== WHAT IS EXPECTED ==
This task is to restate all of the entries exactly.

== PROVIDED INFORMATION ==

=-=-=

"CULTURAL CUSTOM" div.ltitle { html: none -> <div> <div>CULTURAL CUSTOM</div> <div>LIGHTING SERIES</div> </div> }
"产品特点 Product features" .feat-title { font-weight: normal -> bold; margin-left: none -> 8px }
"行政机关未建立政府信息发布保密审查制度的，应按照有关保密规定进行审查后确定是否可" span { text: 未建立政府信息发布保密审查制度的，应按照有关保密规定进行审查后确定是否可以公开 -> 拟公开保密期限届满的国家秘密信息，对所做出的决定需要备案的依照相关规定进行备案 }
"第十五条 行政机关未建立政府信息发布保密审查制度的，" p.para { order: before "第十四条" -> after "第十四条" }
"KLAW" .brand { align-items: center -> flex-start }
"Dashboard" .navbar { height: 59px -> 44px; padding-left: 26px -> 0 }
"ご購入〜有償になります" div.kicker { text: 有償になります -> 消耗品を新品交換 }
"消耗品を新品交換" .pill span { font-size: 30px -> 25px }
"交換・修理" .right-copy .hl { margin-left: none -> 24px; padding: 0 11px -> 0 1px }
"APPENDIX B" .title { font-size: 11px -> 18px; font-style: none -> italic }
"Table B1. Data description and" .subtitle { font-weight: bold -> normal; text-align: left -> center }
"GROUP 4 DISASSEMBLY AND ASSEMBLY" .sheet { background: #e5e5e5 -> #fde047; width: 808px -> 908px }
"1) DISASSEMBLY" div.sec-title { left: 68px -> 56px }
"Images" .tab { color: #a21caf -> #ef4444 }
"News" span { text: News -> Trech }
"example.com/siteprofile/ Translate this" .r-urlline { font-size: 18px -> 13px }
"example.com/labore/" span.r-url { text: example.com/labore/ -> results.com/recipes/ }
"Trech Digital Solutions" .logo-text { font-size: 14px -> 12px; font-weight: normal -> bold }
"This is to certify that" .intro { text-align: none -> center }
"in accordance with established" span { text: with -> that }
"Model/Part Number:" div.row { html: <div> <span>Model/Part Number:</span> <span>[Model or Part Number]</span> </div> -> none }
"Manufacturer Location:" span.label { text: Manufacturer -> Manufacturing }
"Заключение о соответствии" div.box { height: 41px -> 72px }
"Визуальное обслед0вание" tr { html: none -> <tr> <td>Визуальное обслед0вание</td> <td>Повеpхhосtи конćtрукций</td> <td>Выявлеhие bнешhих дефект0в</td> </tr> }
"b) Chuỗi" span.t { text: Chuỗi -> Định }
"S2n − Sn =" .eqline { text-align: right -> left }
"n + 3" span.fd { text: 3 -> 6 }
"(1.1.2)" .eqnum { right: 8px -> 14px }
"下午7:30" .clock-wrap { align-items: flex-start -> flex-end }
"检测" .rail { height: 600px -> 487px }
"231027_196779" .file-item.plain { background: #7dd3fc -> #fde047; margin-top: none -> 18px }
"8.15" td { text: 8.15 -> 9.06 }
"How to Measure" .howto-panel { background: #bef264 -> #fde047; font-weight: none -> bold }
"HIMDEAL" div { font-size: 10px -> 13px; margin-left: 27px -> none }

=-=-=

== ANSWER SPACE ==
"CULTURAL CUSTOM" div.ltitle { html: none -> <div> <div>CULTURAL CUSTOM</div> <div>LIGHTING SERIES</div> </div> }
"产品特点 Product features" .feat-title { font-weight: normal -> bold; margin-left: none -> 8px }
"行政机关未建立政府信息发布保密审查制度的，应按照有关保密规定进行审查后确定是否可" span { text: 未建立政府信息发布保密审查制度的，应按照有关保密规定进行审查后确定是否可以公开 -> 拟公开保密期限届满的国家秘密信息，对所做出的决定需要备案的依照相关规定进行备案 }
"第十五条 行政机关未建立政府信息发布保密审查制度的，" p.para { order: before "第十四条" -> after "第十四条" }
"KLAW" .brand { align-items: center -> flex-start }
"Dashboard" .navbar { height: 59px -> 44px; padding-left: 26px -> 0 }
"ご購入〜有償になります" div.kicker { text: 有償になります -> 消耗品を新品交換 }
"消耗品を新品交換" .pill span { font-size: 30px -> 25px }
"交換・修理" .right-copy .hl { margin-left: none -> 24px; padding: 0 11px -> 0 1px }
"APPENDIX B" .title { font-size: 11px -> 18px; font-style: none -> italic }
"Table B1. Data description and" .subtitle { font-weight: bold -> normal; text-align: left -> center }
"GROUP 4 DISASSEMBLY AND ASSEMBLY" .sheet { background: #e5e5e5 -> #fde047; width: 808px -> 908px }
"1) DISASSEMBLY" div.sec-title { left: 68px -> 56px }
"Images" .tab { color: #a21caf -> #ef4444 }
"News" span { text: News -> Trech }
"example.com/siteprofile/ Translate this" .r-urlline { font-size: 18px -> 13px }
"example.com/labore/" span.r-url { text: example.com/labore/ -> results.com/recipes/ }
"Trech Digital Solutions" .logo-text { font-size: 14px -> 12px; font-weight: normal -> bold }
"This is to certify that" .intro { text-align: none -> center }
"in accordance with established" span { text: with -> that }
"Model/Part Number:" div.row { html: <div> <span>Model/Part Number:</span> <span>[Model or Part Number]</span> </div> -> none }
"Manufacturer Location:" span.label { text: Manufacturer -> Manufacturing }
"Заключение о соответствии" div.box { height: 41px -> 72px }
"Визуальное обслед0вание" tr { html: none -> <tr> <td>Визуальное обслед0вание</td> <td>Повеpхhосtи конćtрукций</td> <td>Выявлеhие bнешhих дефект0в</td> </tr> }
"b) Chuỗi" span.t { text: Chuỗi -> Định }
"S2n − Sn =" .eqline { text-align: right -> left }
"n + 3" span.fd { text: 3 -> 6 }
"(1.1.2)" .eqnum { right: 8px -> 14px }
"下午7:30" .clock-wrap { align-items: flex-start -> flex-end }
"检测" .rail { height: 600px -> 487px }
"231027_196779" .file-item.plain { background: #7dd3fc -> #fde047; margin-top: none -> 18px }
"8.15" td { text: 8.15 -> 9.06 }
"How to Measure" .howto-panel { background: #bef264 -> #fde047; font-weight: none -> bold }
"HIMDEAL" div { font-size: 10px -> 13px; margin-left: 27px -> none }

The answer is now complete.